◆ What the task asks
This calls for a verbatim copy of all the data, with no images carried over.

◆ Recorded information
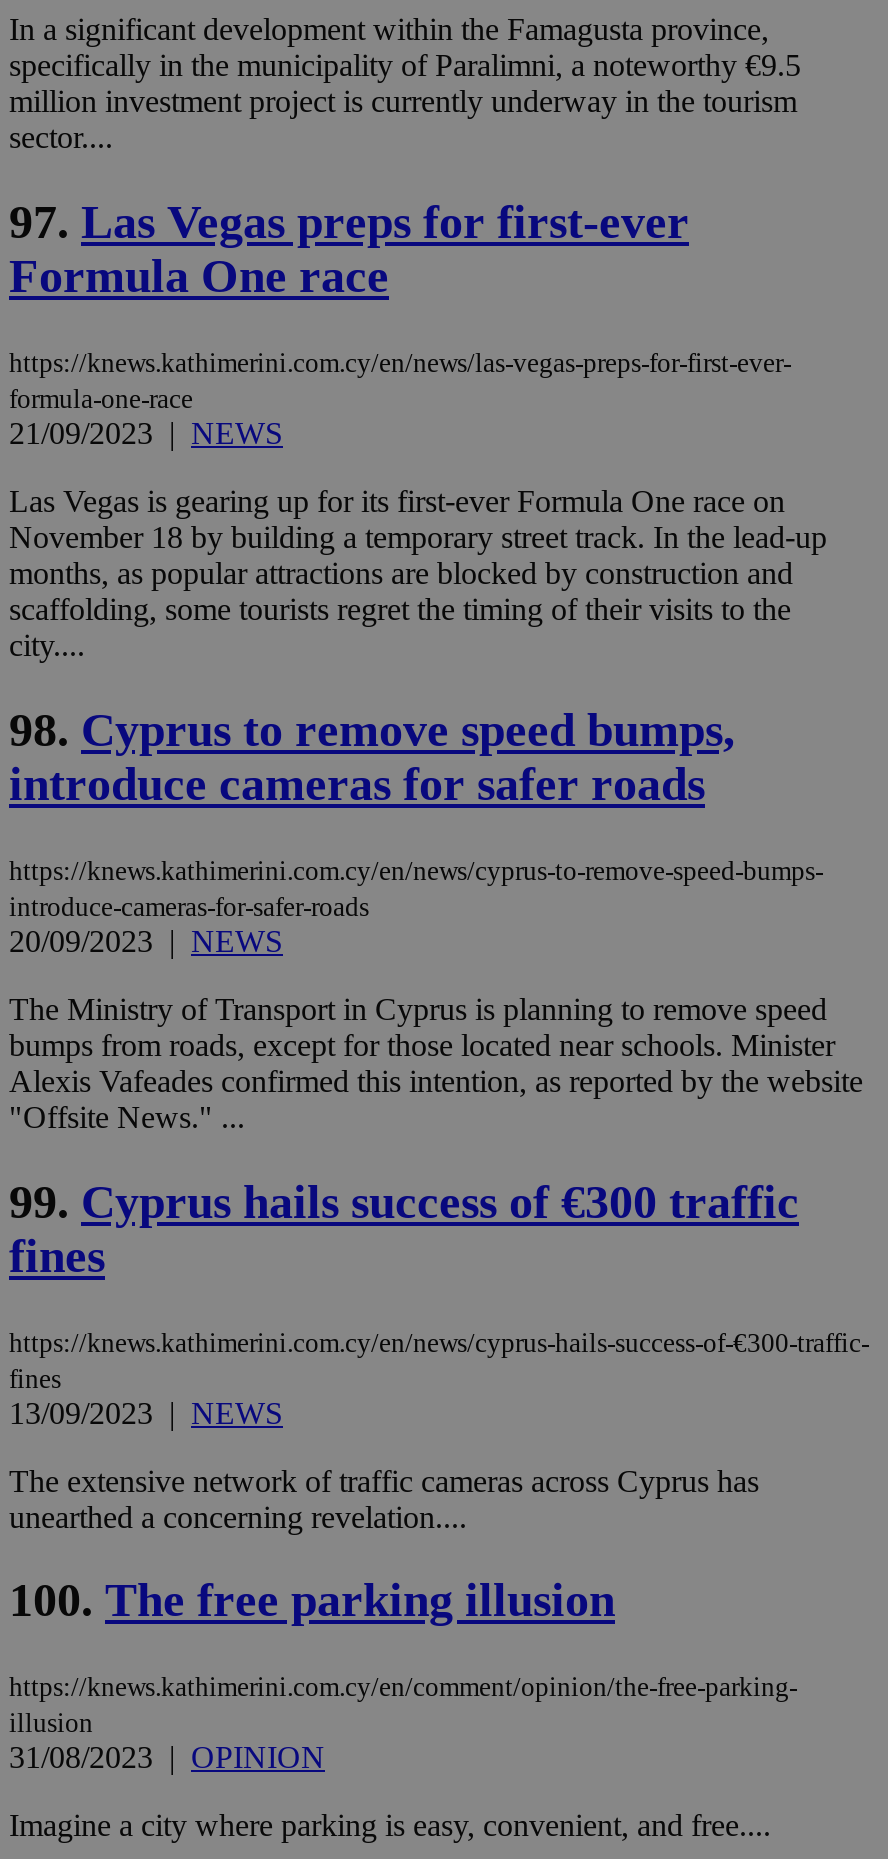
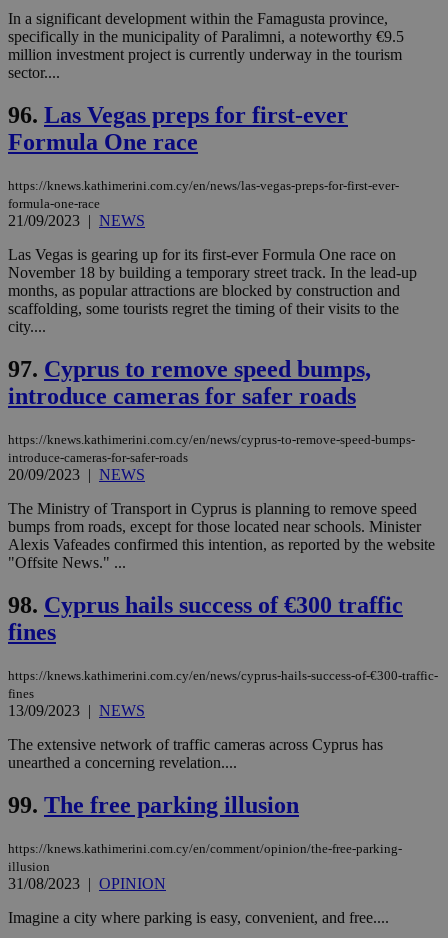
- 97. Las Vegas preps for first-ever
+ 96. Las Vegas preps for first-ever

- 98. Cyprus to remove speed bumps,
+ 97. Cyprus to remove speed bumps,

- 99. Cyprus hails success of €300 traffic
+ 98. Cyprus hails success of €300 traffic

- 100. The free parking illusion
+ 99. The free parking illusion
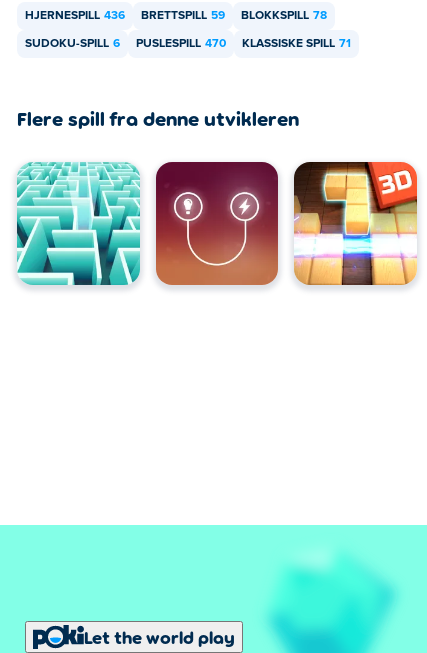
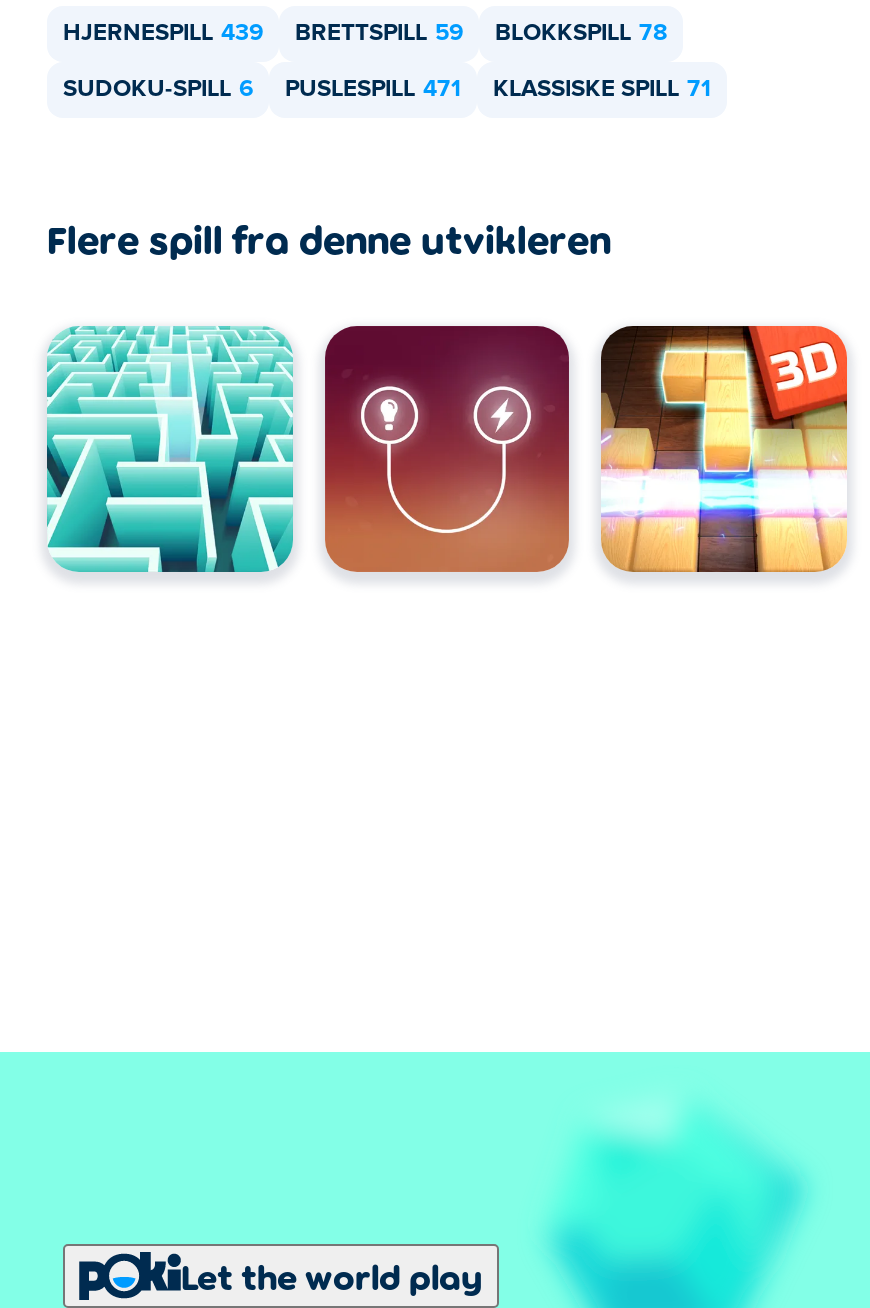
- HJERNESPILL 436 BRETTSPILL 59 BLOKKSPILL 78
+ HJERNESPILL 439 BRETTSPILL 59 BLOKKSPILL 78

- SUDOKU-SPILL 6 PUSLESPILL 470 KLASSISKE SPILL 71
+ SUDOKU-SPILL 6 PUSLESPILL 471 KLASSISKE SPILL 71
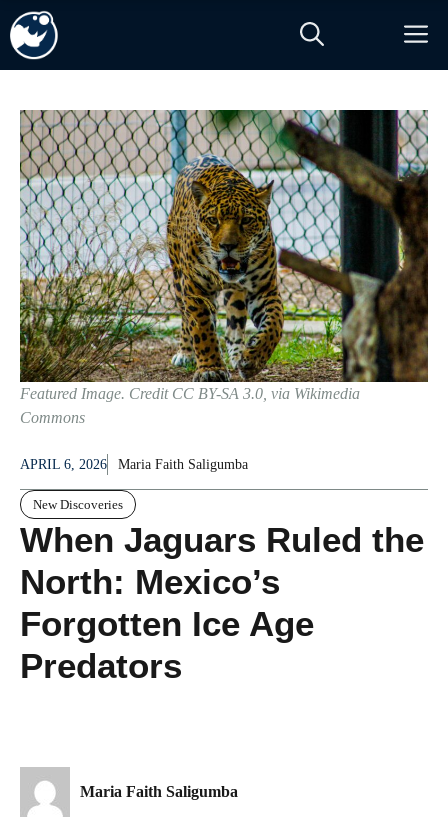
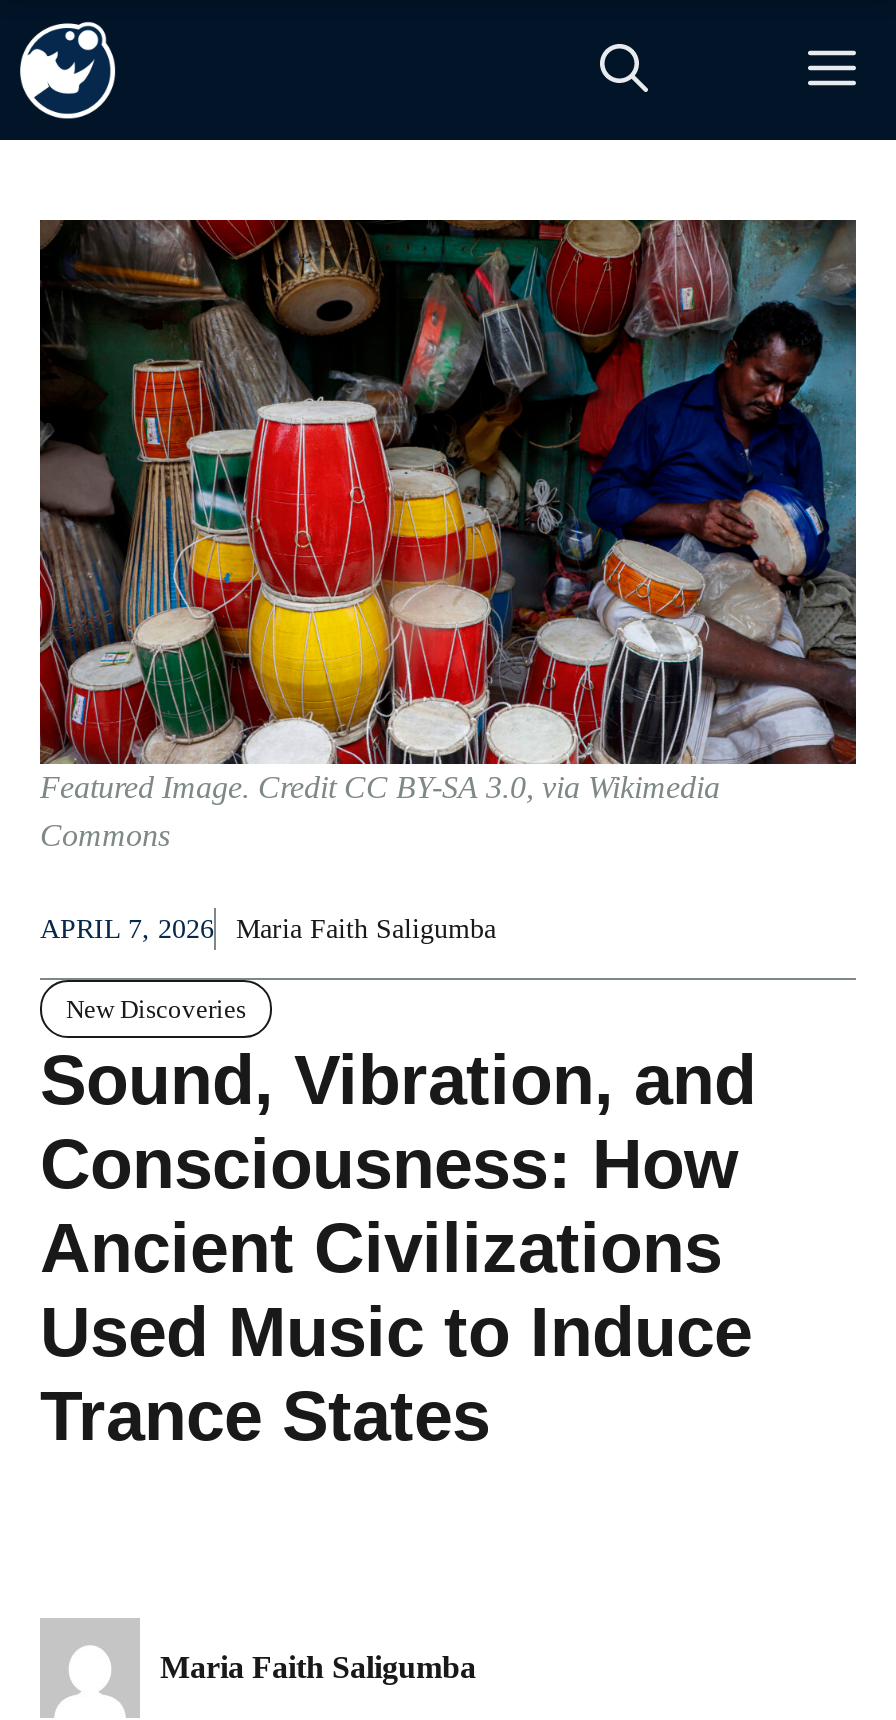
- [image]
+ [image]

- APRIL 6, 2026 Maria Faith Saligumba
+ APRIL 7, 2026 Maria Faith Saligumba

- When Jaguars Ruled the
- North: Mexico’s
- Forgotten Ice Age
- Predators
+ Sound, Vibration, and
+ Consciousness: How
+ Ancient Civilizations
+ Used Music to Induce
+ Trance States
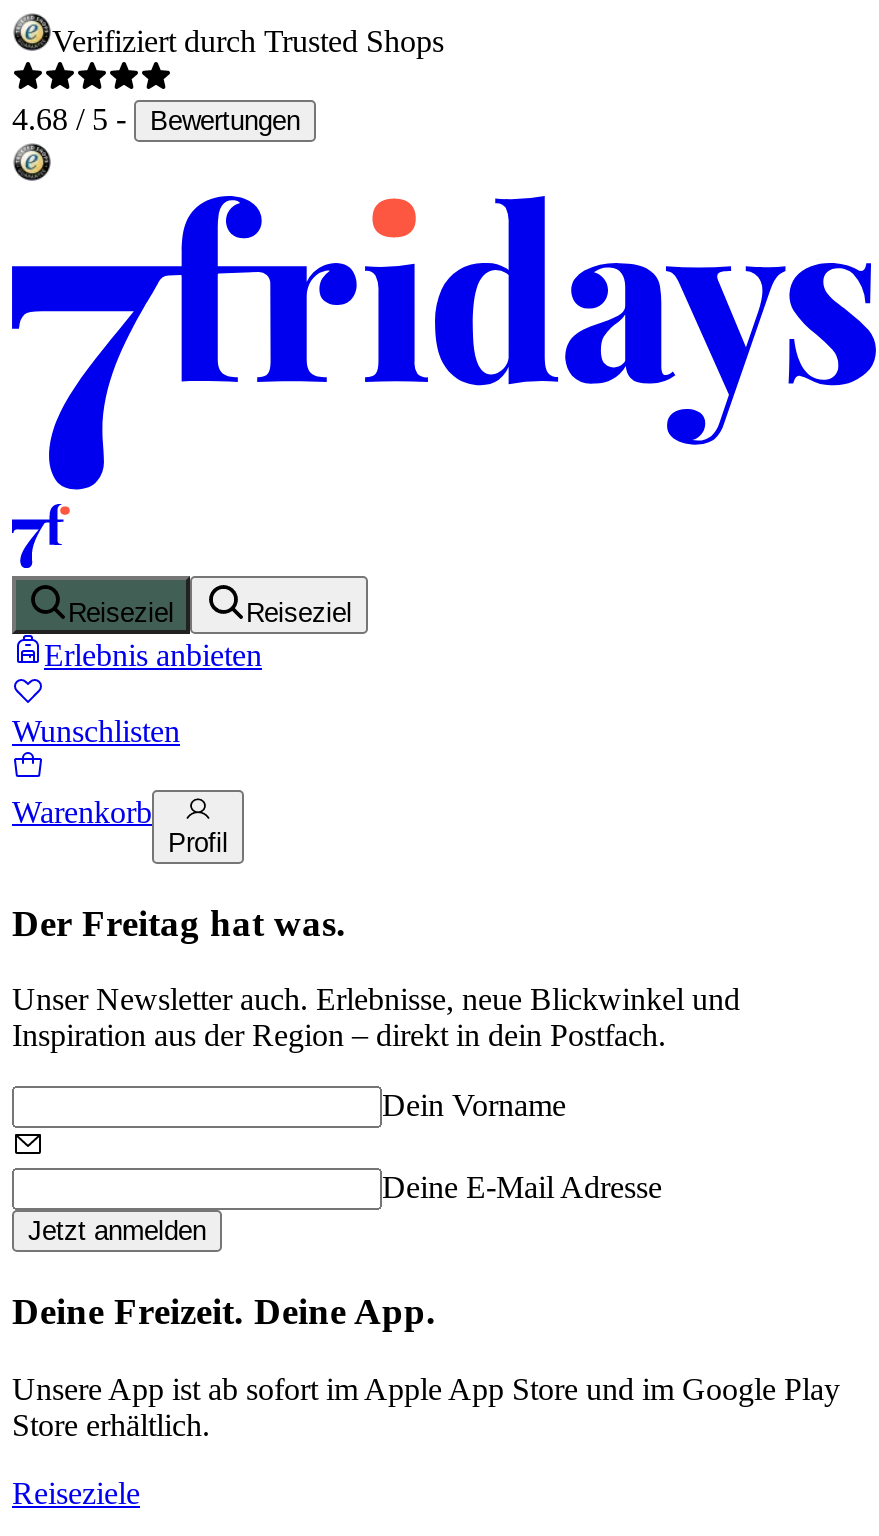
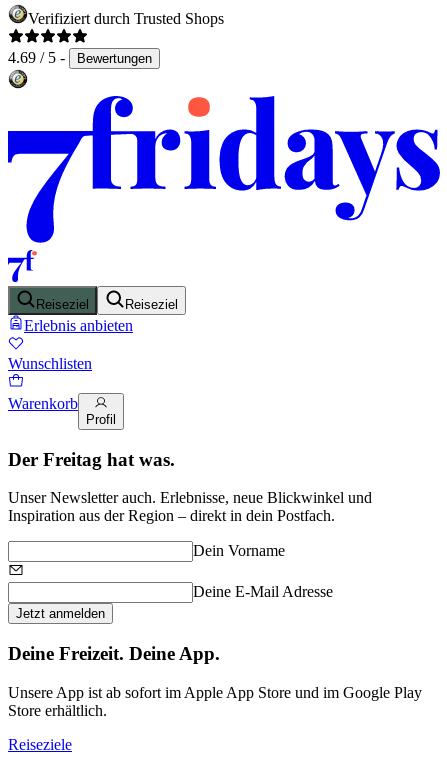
- 4.68 / 5 - Bewertungen
+ 4.69 / 5 - Bewertungen
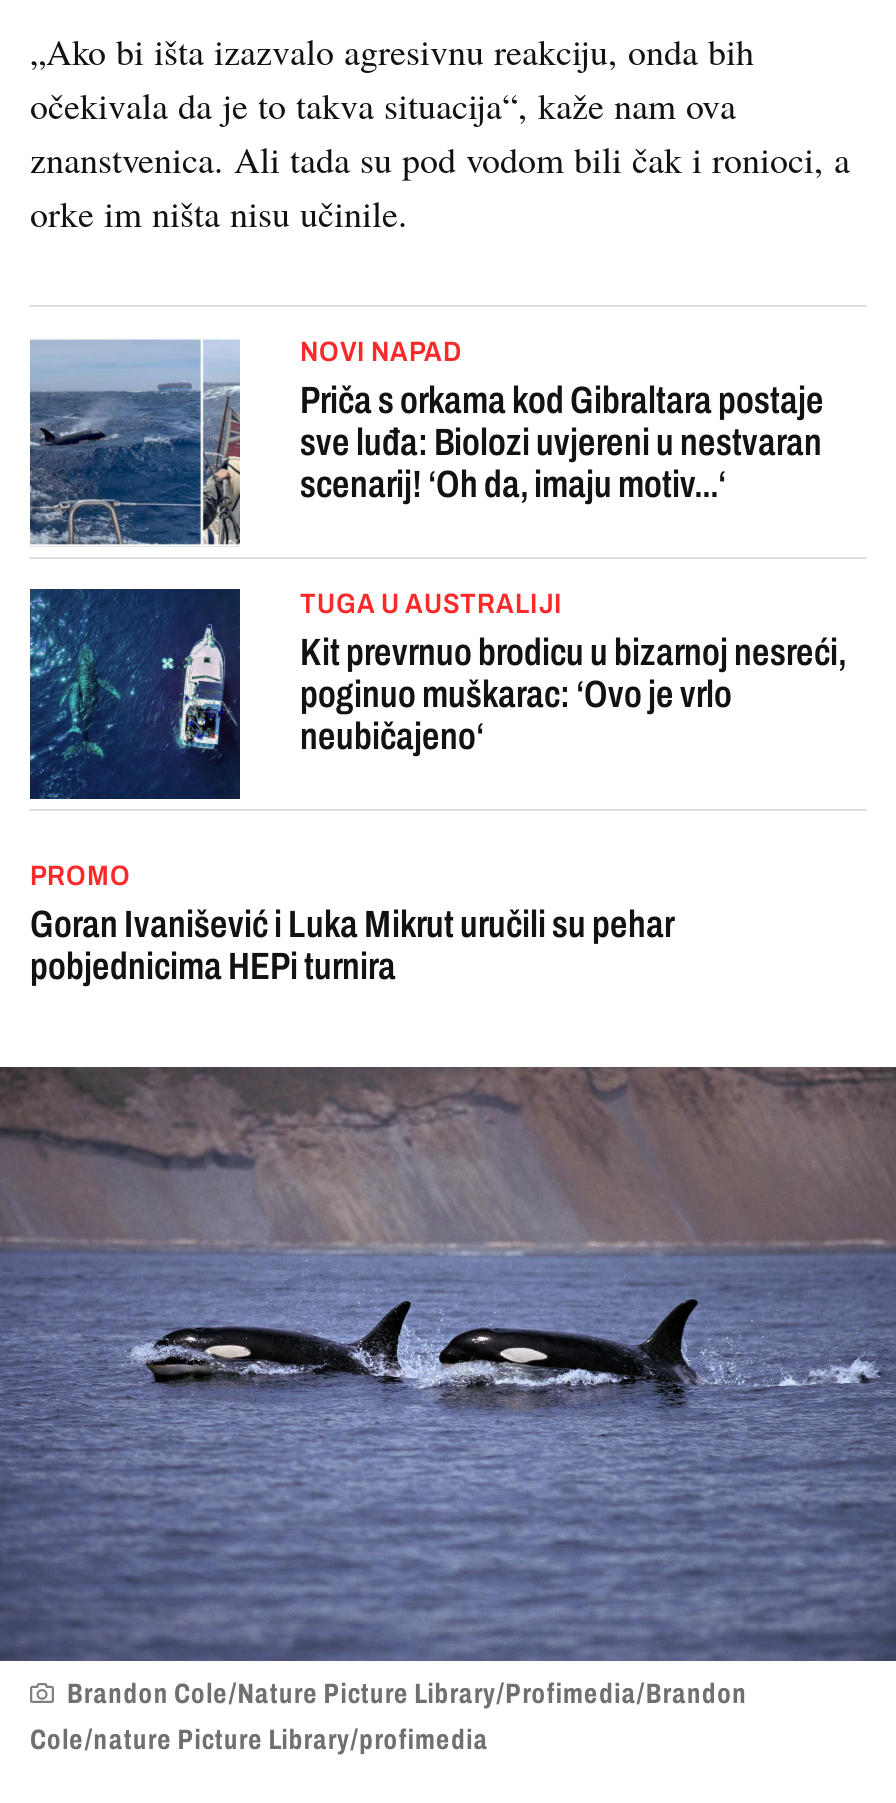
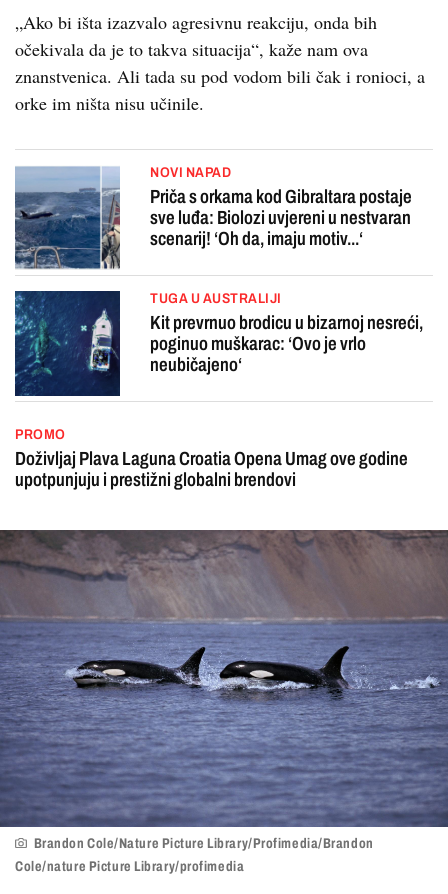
- Goran Ivanišević i Luka Mikrut uručili su pehar
- pobjednicima HEPi turnira
+ Doživljaj Plava Laguna Croatia Opena Umag ove godine
+ upotpunjuju i prestižni globalni brendovi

◆ Result of the task
- 97. Las Vegas preps for first-ever
+ 96. Las Vegas preps for first-ever

- 98. Cyprus to remove speed bumps,
+ 97. Cyprus to remove speed bumps,

- 99. Cyprus hails success of €300 traffic
+ 98. Cyprus hails success of €300 traffic

- 100. The free parking illusion
+ 99. The free parking illusion
- HJERNESPILL 436 BRETTSPILL 59 BLOKKSPILL 78
+ HJERNESPILL 439 BRETTSPILL 59 BLOKKSPILL 78

- SUDOKU-SPILL 6 PUSLESPILL 470 KLASSISKE SPILL 71
+ SUDOKU-SPILL 6 PUSLESPILL 471 KLASSISKE SPILL 71
- [image]
+ [image]

- APRIL 6, 2026 Maria Faith Saligumba
+ APRIL 7, 2026 Maria Faith Saligumba

- When Jaguars Ruled the
- North: Mexico’s
- Forgotten Ice Age
- Predators
+ Sound, Vibration, and
+ Consciousness: How
+ Ancient Civilizations
+ Used Music to Induce
+ Trance States
- 4.68 / 5 - Bewertungen
+ 4.69 / 5 - Bewertungen
- Goran Ivanišević i Luka Mikrut uručili su pehar
- pobjednicima HEPi turnira
+ Doživljaj Plava Laguna Croatia Opena Umag ove godine
+ upotpunjuju i prestižni globalni brendovi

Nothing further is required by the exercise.